Saturday, December 25, 2004

(guest posts from december reproduced below)

the clairvoyant powers of william safire

One of the news stories you always see at the end of the year is where somebody looks back at the predictions various tabloid psychics made and notes that, as ever, all of them are wrong.  When you read them--especially in light of what actually happened that year--you think: it's almost like the psychics aren't actually trying to be correct, but instead their just making predictions for their entertainment value. 

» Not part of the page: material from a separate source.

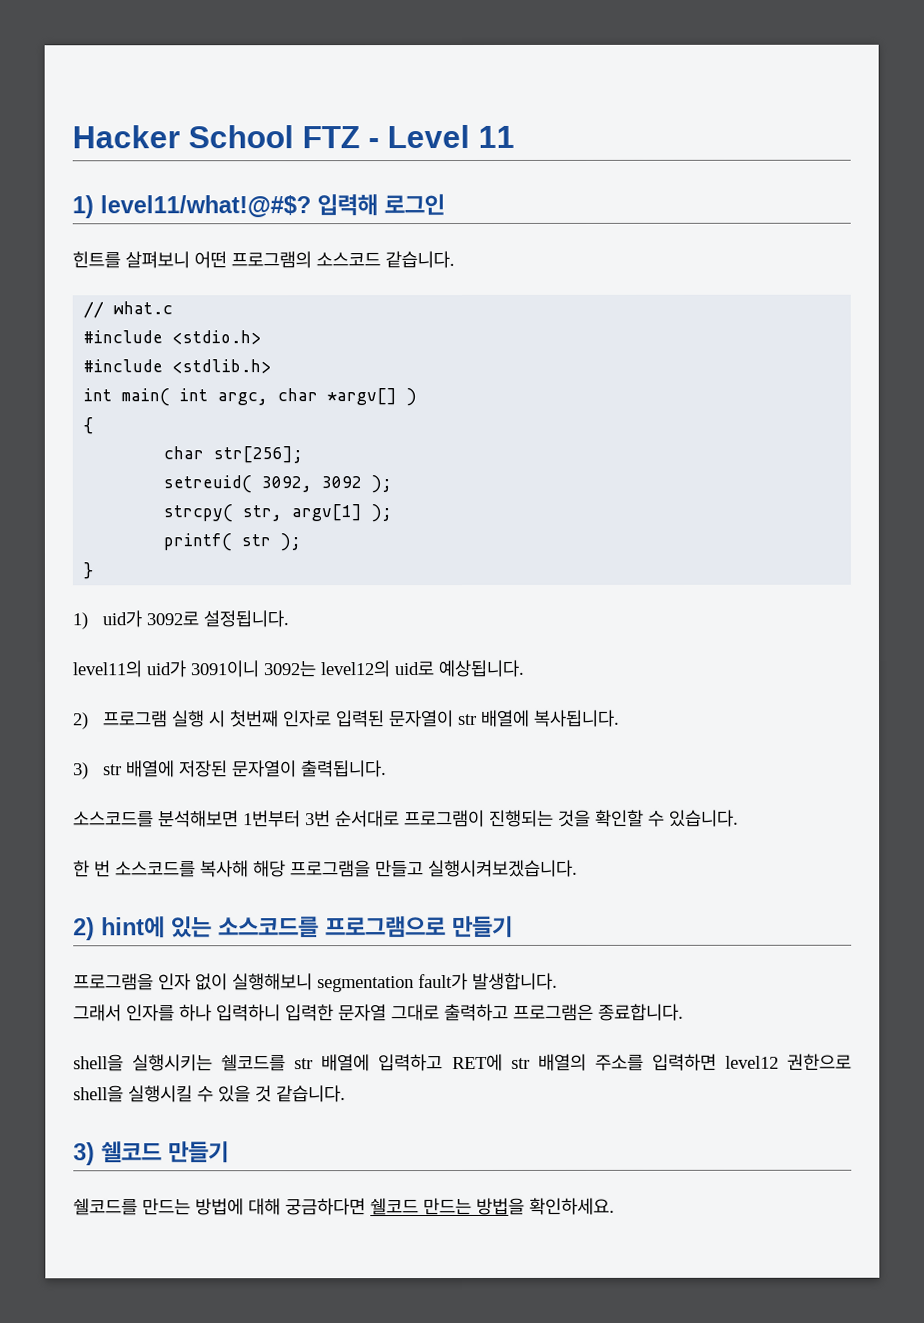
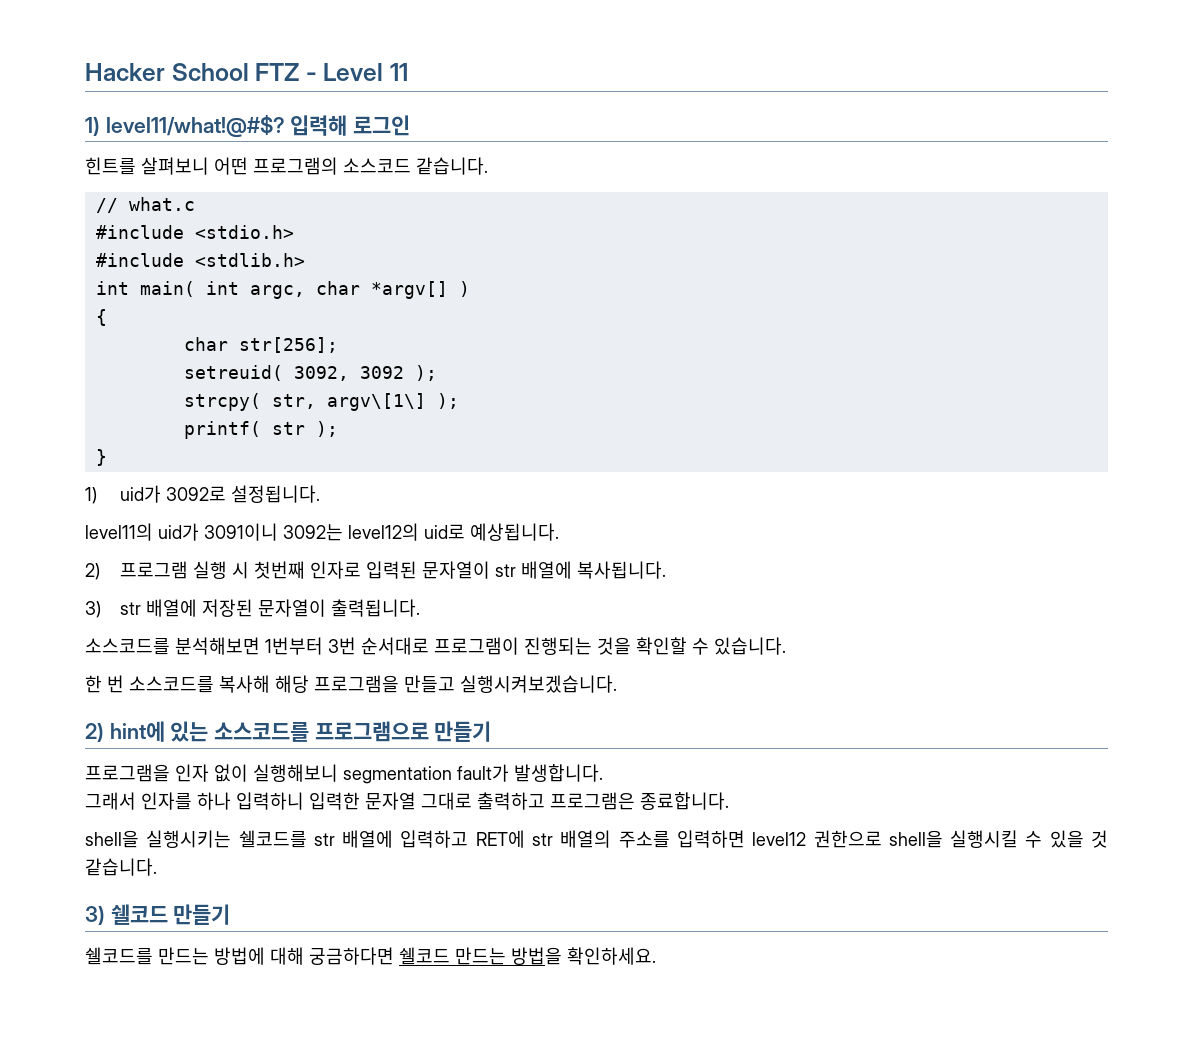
[291,504,363,522] argv[1] -> [326,393,426,411] argv\[1\]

Meanwhile, a couple days ago in the NYT, William Safire presented his annual "Office Pool", where he makes predictions about the upcoming year.  I noticed how he didn't make any mention of his predictions last year.  It's irritating that newspapers revel in the erroneous predictions of psychics but nobody ever takes note of how well pundits do with their predictions.  I decided to pay the $3 to see what he did predict last year.  When I read them--especially in light of what actually happened this year--I thought: it's almost like he isn't trying to be correct, but instead he's just making predictions for their conservative flak value. 

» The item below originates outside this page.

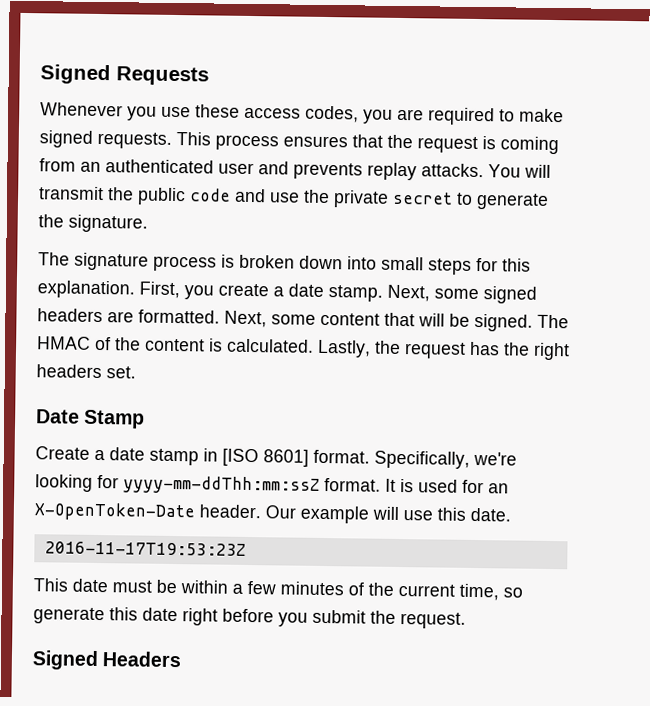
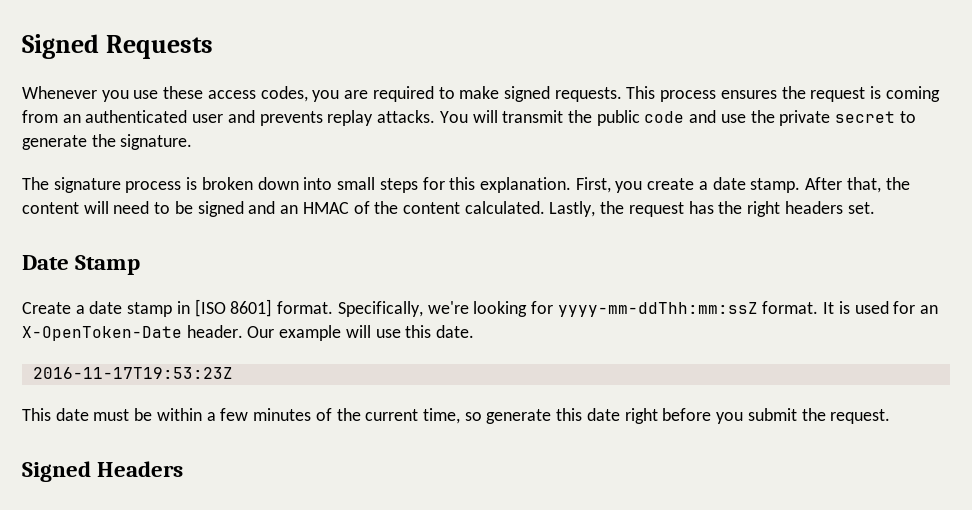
[352,134,383,148] that -> (777, 94) none
[387,284,537,304] [37,308,569,332] Next, some signed headers are formatted. Next, some content that will be signed. The -> [805,177,910,193] [22,201,299,217] After that, the content will need to be signed and an
[209,338,223,352] is -> (460, 208) none

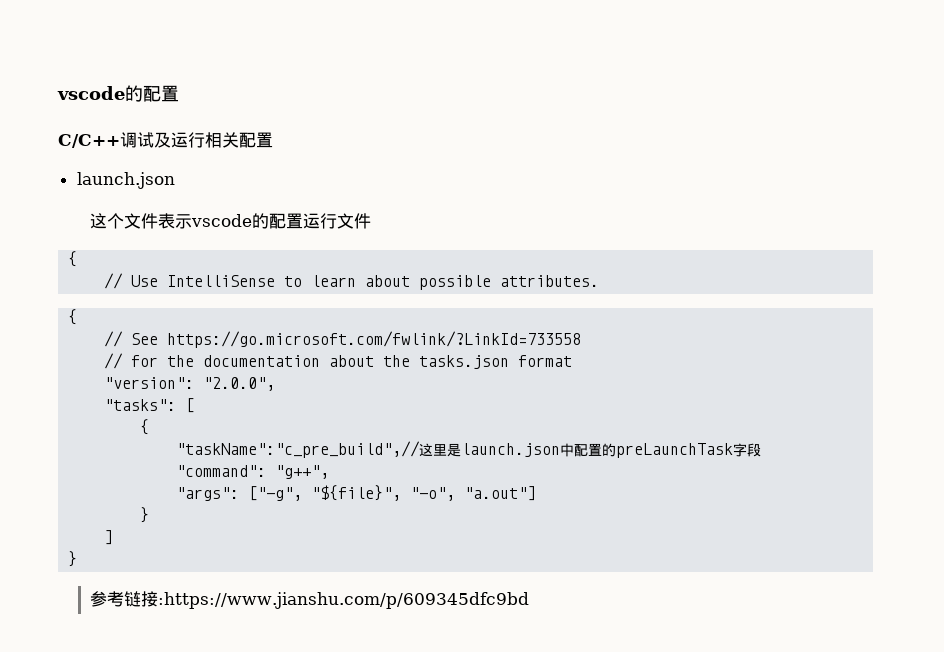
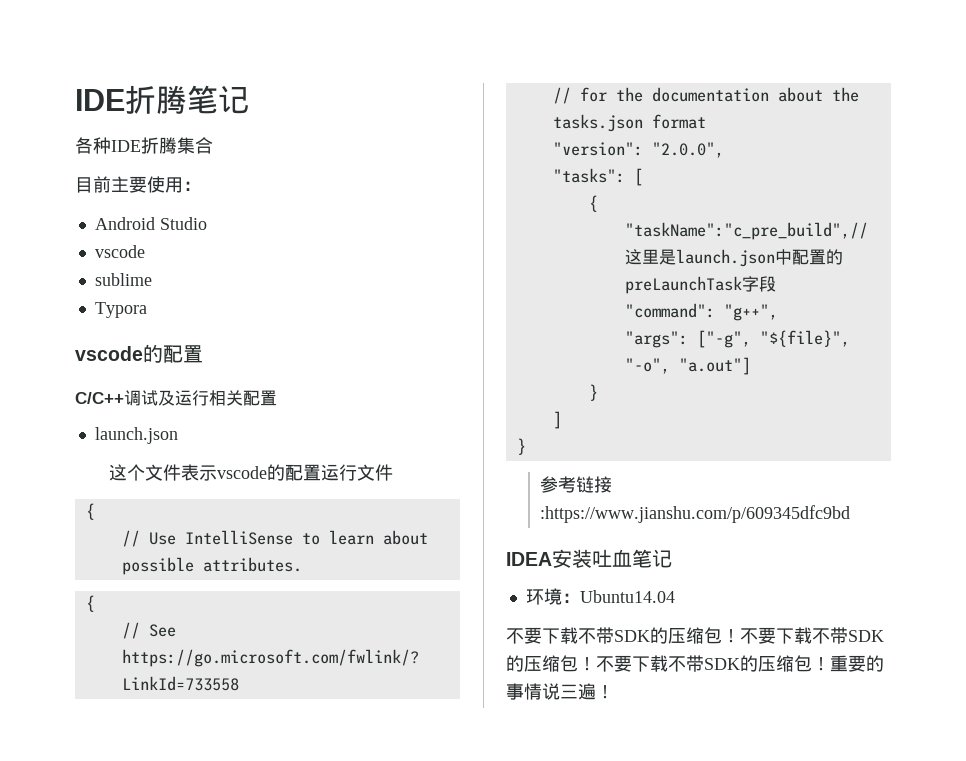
(57, 93) none -> [75,85,249,114] [75,137,213,154] [75,176,201,193] [94,217,207,230] [94,245,145,258] [94,273,152,286] [94,302,147,318] IDE折腾笔记 // 各种IDE折腾集合 // 目前主要使用： // Android Studio // vscode // sublime // Typora //
(530, 600) none -> [506,549,672,568] [525,588,675,605] [506,627,884,644] [506,655,884,672] [506,683,614,700] // IDEA安装吐血笔记 // 环境：Ubuntu14.04 // 不要下载不带SDK的压缩包！不要下载不带SDK的压缩包！不要下载不带SDK的压缩包！重要的事情说三遍！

Anyway, to get the most out of my $3, here they are.  He presents his predictions as a multiple choice quiz and then offers his prediction as an answer; I've reproduced his answer in brackets after the question.

1. Next tyranny to feel the force of U.S. liberation: (a) North Korea; (b) Iran; (c) Syria; (d) Venezuela.  [Safire's answer: (none) -- alas, his crystal ball gets cloudy from here on]

2. Iraq will (a) split up, like all Gaul, into three parts; (b) defeat the insurgents and emerge a rudimentary democracy; (c) succumb to a Sunni coup. [(b)]

3. First to fall from power will be (a) Little China's Chen Shui-bian, whose two-China campaign oratory on Taiwan is asking for trouble with Big China; (b) Pakistan's Musharraf, double-crossed by his Islamist military; (c) the U.S.'s Bush, after abandoning fiscal restraint; (d) Russia's Putin as his electorate miraculously awakens; (e) Cuba's Castro. [(e) (I've made this yearly prediction for three decades and now is not the time to stop)]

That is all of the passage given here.